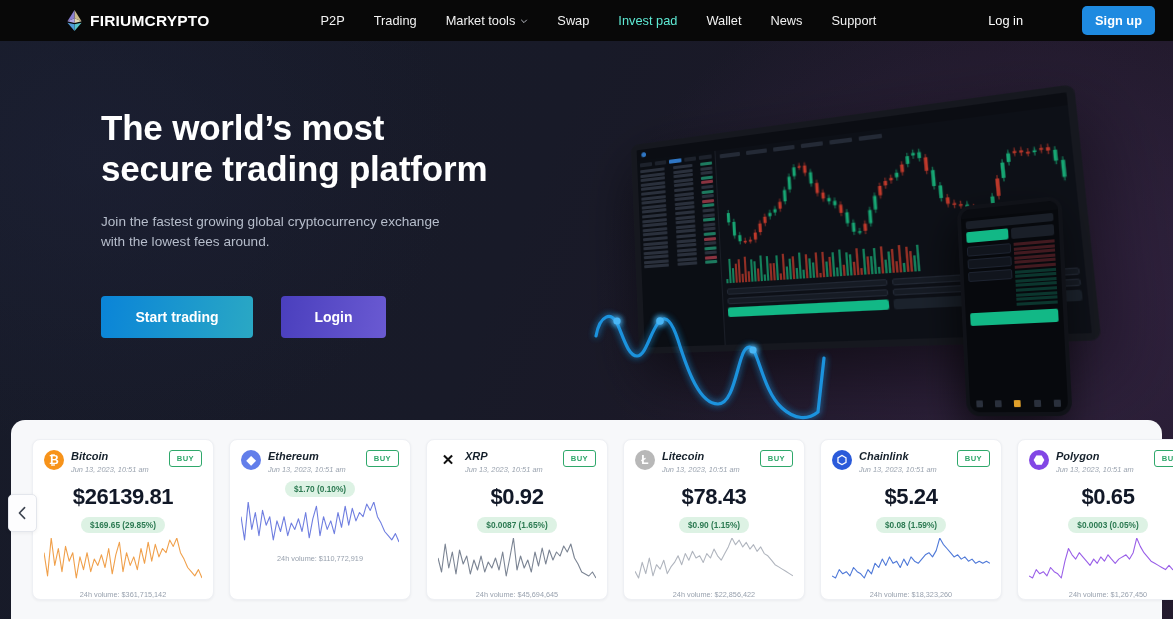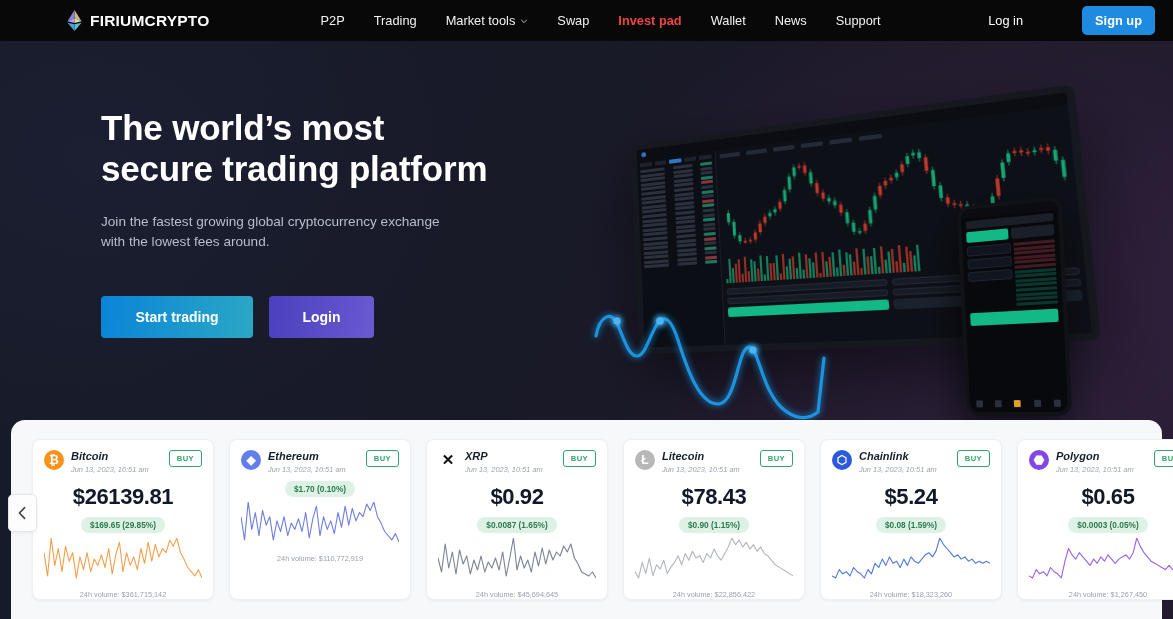"Invest pad" .nav-link.accent { color: #ef4444 -> #5eead4; font-weight: bold -> normal }
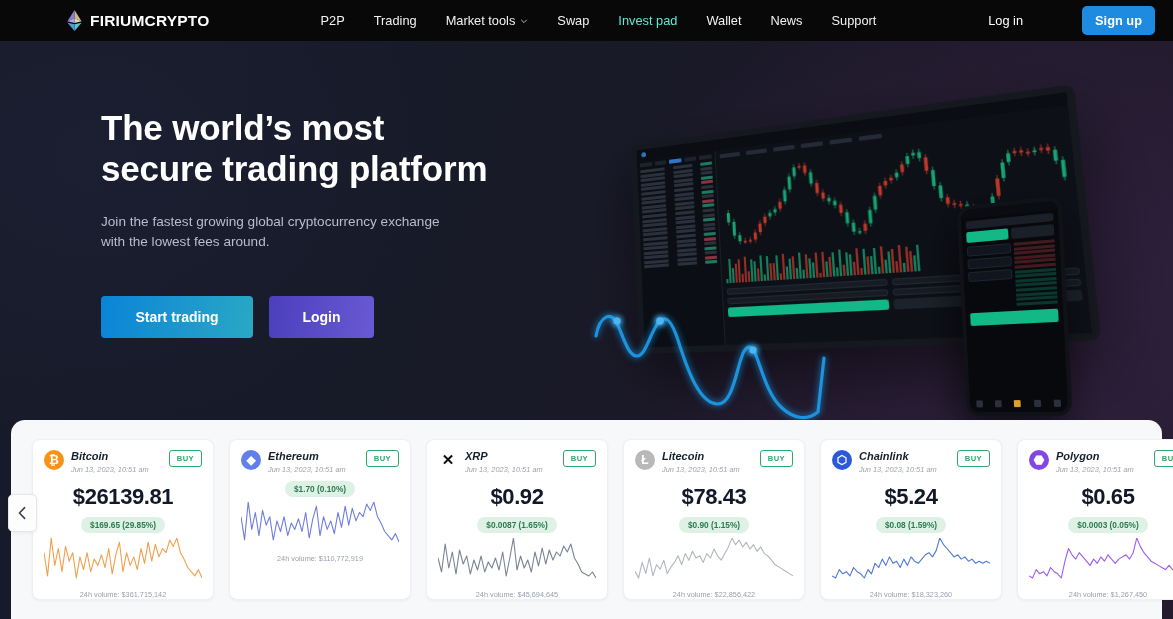"Start trading" .hero-btns { gap: 16px -> 28px }
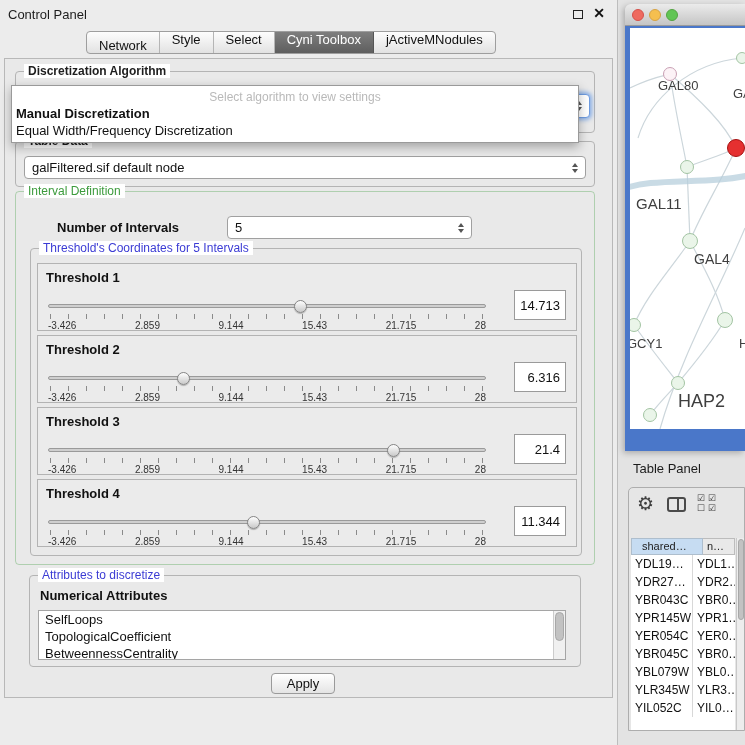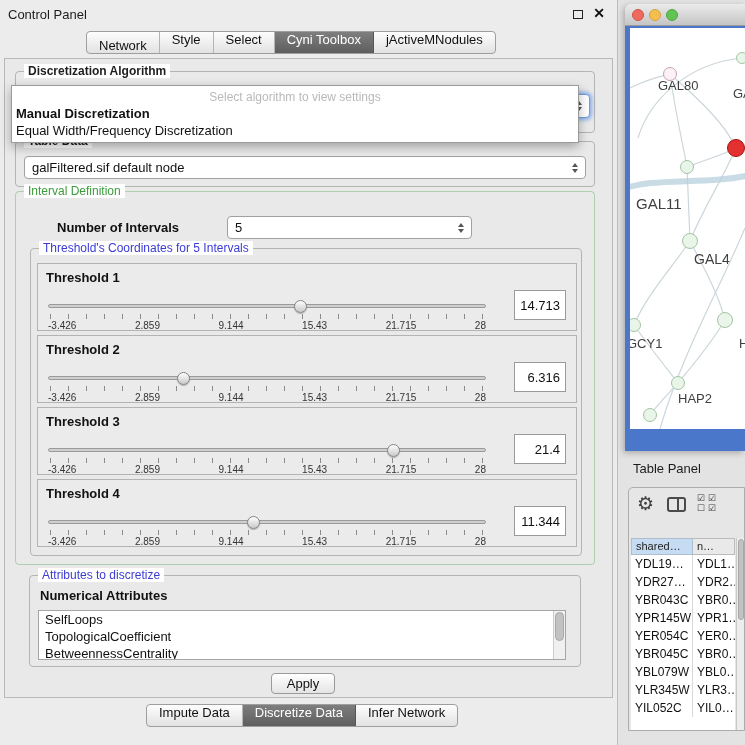"HAP2" div.net-label { font-size: 13px -> 18px }
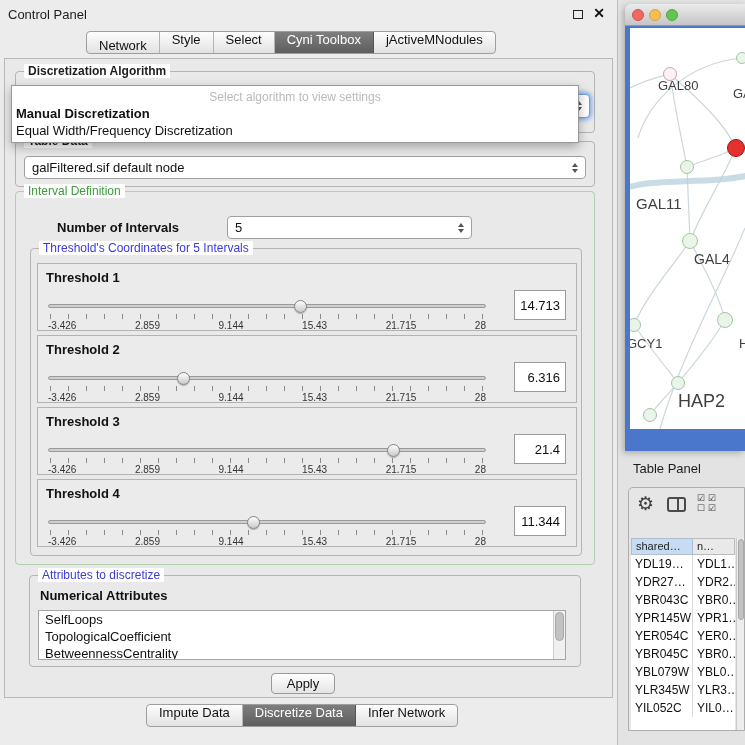"shared…" .thead .h1 { padding-left: 4px -> 10px; width: 62px -> 72px }
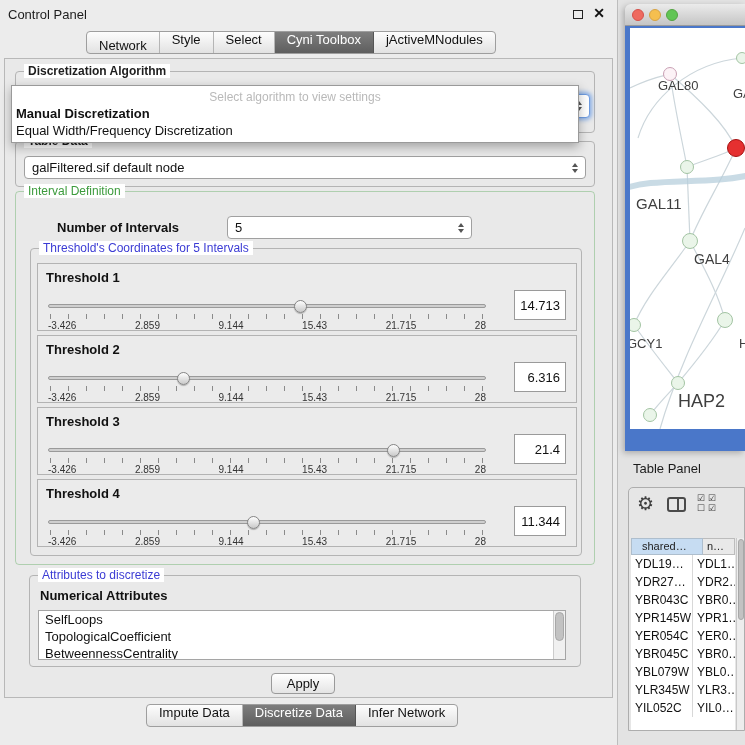"Impute Data" div.seg { html: <div> <div> <span>Impute Data</span> </div> <div> <span>Discretize Data</span> </div> <div> <span>Infer Network</span> </div> </div> -> none }
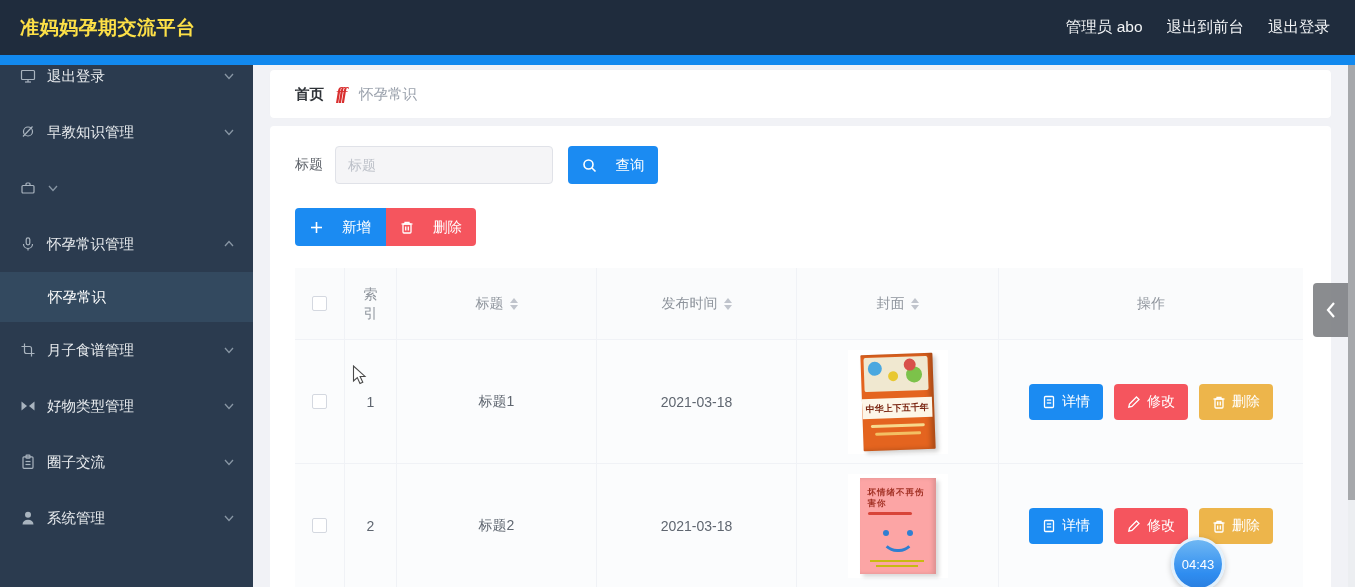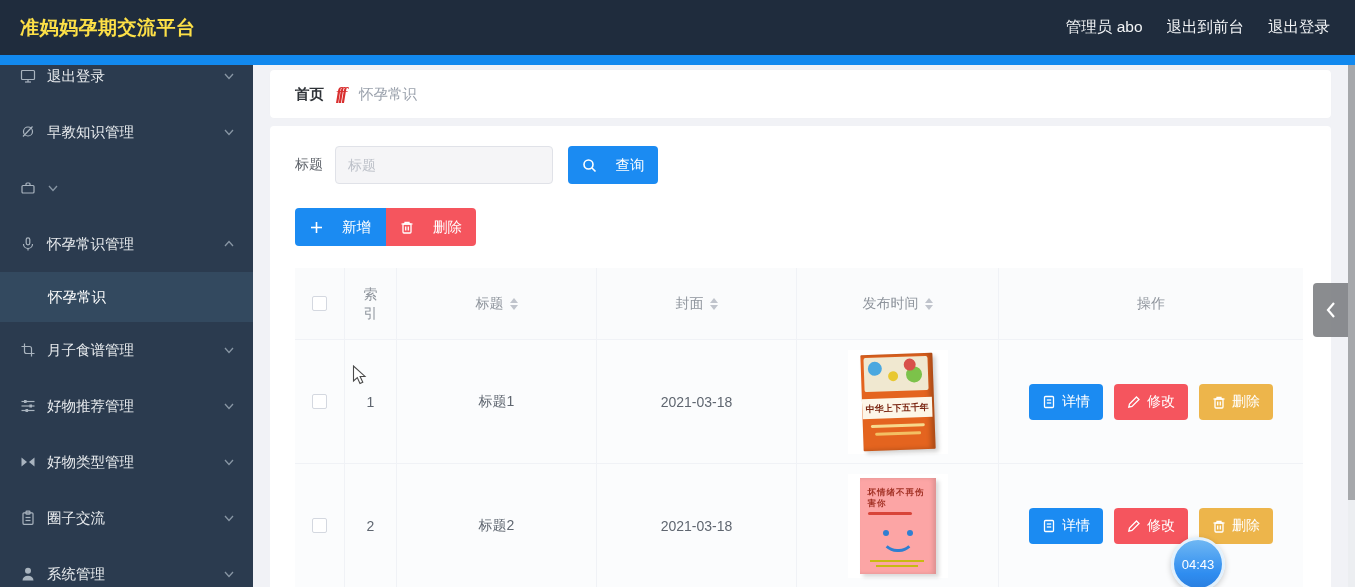"封面" div.cell { order: before "发布时间" -> after "发布时间" }
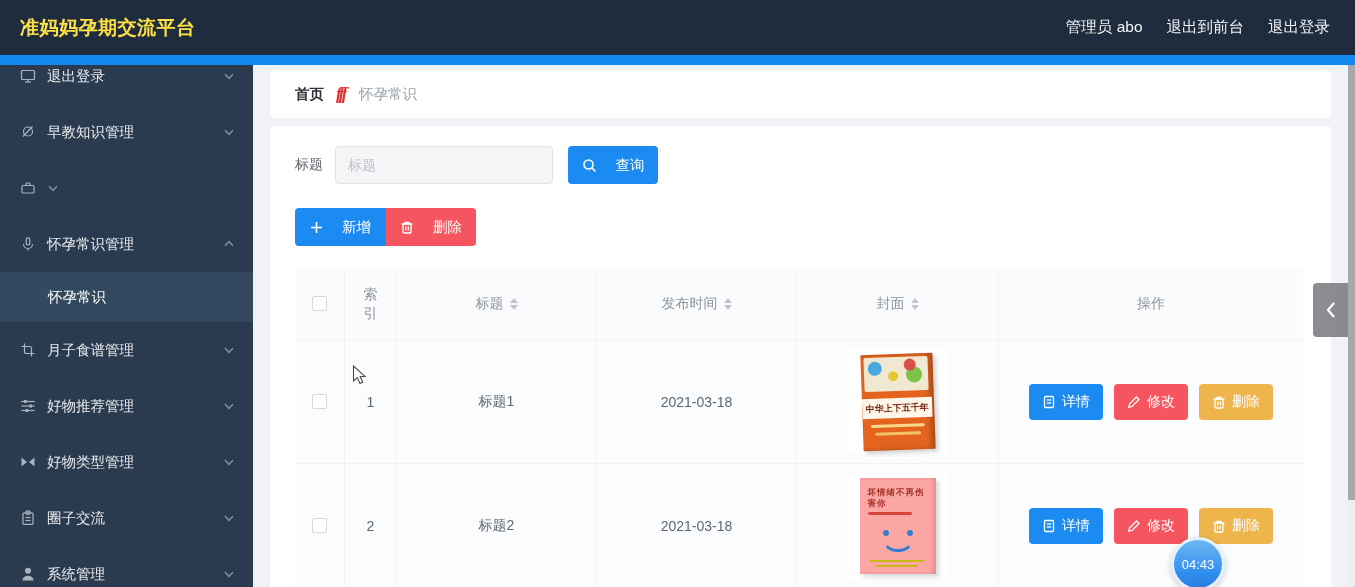"好物推荐管理" div.menu-item { html: <div> <svg> <line></line> <line></line> <line></line> <rect></rect> <rect></rect> <rect></rect> </svg> <span>好物推荐管理</span> <svg> <polyline></polyline> </svg> </div> -> none }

--------------------------------------------------

The output is the data above, repeated exactly, with pictures omitted.

"Invest pad" .nav-link.accent { color: #ef4444 -> #5eead4; font-weight: bold -> normal }
"Start trading" .hero-btns { gap: 16px -> 28px }
"HAP2" div.net-label { font-size: 13px -> 18px }
"shared…" .thead .h1 { padding-left: 4px -> 10px; width: 62px -> 72px }
"Impute Data" div.seg { html: <div> <div> <span>Impute Data</span> </div> <div> <span>Discretize Data</span> </div> <div> <span>Infer Network</span> </div> </div> -> none }
"封面" div.cell { order: before "发布时间" -> after "发布时间" }
"好物推荐管理" div.menu-item { html: <div> <svg> <line></line> <line></line> <line></line> <rect></rect> <rect></rect> <rect></rect> </svg> <span>好物推荐管理</span> <svg> <polyline></polyline> </svg> </div> -> none }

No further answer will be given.